Records from a data collection
↓↓↓
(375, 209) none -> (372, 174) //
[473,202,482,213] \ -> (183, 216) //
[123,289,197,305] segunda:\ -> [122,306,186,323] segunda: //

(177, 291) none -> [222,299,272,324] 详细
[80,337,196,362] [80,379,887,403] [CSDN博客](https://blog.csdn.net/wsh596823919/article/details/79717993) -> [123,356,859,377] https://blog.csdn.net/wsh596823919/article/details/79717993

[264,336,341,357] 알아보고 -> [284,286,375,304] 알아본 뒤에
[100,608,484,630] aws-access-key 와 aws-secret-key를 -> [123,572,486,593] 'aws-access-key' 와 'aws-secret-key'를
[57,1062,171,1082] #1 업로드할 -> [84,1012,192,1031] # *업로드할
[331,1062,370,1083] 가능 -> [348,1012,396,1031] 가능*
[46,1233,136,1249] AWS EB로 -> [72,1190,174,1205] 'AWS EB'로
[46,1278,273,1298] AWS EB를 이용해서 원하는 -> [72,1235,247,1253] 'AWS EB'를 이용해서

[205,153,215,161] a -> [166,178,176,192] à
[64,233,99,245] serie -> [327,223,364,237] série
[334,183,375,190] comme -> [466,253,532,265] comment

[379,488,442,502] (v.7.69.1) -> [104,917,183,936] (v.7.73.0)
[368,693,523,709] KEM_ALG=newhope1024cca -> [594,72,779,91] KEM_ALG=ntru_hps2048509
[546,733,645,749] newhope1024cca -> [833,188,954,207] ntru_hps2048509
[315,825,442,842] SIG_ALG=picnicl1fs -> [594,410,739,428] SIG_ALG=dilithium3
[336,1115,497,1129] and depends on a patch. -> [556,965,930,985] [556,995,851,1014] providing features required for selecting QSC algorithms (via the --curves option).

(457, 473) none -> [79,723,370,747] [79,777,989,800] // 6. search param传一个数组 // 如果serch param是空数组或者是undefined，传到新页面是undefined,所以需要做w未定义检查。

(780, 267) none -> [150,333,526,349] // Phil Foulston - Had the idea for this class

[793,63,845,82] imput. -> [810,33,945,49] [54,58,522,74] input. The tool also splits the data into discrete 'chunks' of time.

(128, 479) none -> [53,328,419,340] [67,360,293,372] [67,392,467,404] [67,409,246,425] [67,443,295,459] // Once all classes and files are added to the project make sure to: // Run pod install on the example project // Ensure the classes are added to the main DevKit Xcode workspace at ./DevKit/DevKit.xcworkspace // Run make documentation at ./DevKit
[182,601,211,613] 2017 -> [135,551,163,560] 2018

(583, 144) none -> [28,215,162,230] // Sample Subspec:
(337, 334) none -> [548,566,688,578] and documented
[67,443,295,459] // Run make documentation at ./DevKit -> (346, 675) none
↑↑↑
§ WHAT THE TASK REQUIRES
All records must be repeated exactly, with none skipped.

§ WORKED SOLUTION
(375, 209) none -> (372, 174) //
[473,202,482,213] \ -> (183, 216) //
[123,289,197,305] segunda:\ -> [122,306,186,323] segunda: //

(177, 291) none -> [222,299,272,324] 详细
[80,337,196,362] [80,379,887,403] [CSDN博客](https://blog.csdn.net/wsh596823919/article/details/79717993) -> [123,356,859,377] https://blog.csdn.net/wsh596823919/article/details/79717993

[264,336,341,357] 알아보고 -> [284,286,375,304] 알아본 뒤에
[100,608,484,630] aws-access-key 와 aws-secret-key를 -> [123,572,486,593] 'aws-access-key' 와 'aws-secret-key'를
[57,1062,171,1082] #1 업로드할 -> [84,1012,192,1031] # *업로드할
[331,1062,370,1083] 가능 -> [348,1012,396,1031] 가능*
[46,1233,136,1249] AWS EB로 -> [72,1190,174,1205] 'AWS EB'로
[46,1278,273,1298] AWS EB를 이용해서 원하는 -> [72,1235,247,1253] 'AWS EB'를 이용해서

[205,153,215,161] a -> [166,178,176,192] à
[64,233,99,245] serie -> [327,223,364,237] série
[334,183,375,190] comme -> [466,253,532,265] comment

[379,488,442,502] (v.7.69.1) -> [104,917,183,936] (v.7.73.0)
[368,693,523,709] KEM_ALG=newhope1024cca -> [594,72,779,91] KEM_ALG=ntru_hps2048509
[546,733,645,749] newhope1024cca -> [833,188,954,207] ntru_hps2048509
[315,825,442,842] SIG_ALG=picnicl1fs -> [594,410,739,428] SIG_ALG=dilithium3
[336,1115,497,1129] and depends on a patch. -> [556,965,930,985] [556,995,851,1014] providing features required for selecting QSC algorithms (via the --curves option).

(457, 473) none -> [79,723,370,747] [79,777,989,800] // 6. search param传一个数组 // 如果serch param是空数组或者是undefined，传到新页面是undefined,所以需要做w未定义检查。

(780, 267) none -> [150,333,526,349] // Phil Foulston - Had the idea for this class

[793,63,845,82] imput. -> [810,33,945,49] [54,58,522,74] input. The tool also splits the data into discrete 'chunks' of time.

(128, 479) none -> [53,328,419,340] [67,360,293,372] [67,392,467,404] [67,409,246,425] [67,443,295,459] // Once all classes and files are added to the project make sure to: // Run pod install on the example project // Ensure the classes are added to the main DevKit Xcode workspace at ./DevKit/DevKit.xcworkspace // Run make documentation at ./DevKit
[182,601,211,613] 2017 -> [135,551,163,560] 2018

(583, 144) none -> [28,215,162,230] // Sample Subspec:
(337, 334) none -> [548,566,688,578] and documented
[67,443,295,459] // Run make documentation at ./DevKit -> (346, 675) none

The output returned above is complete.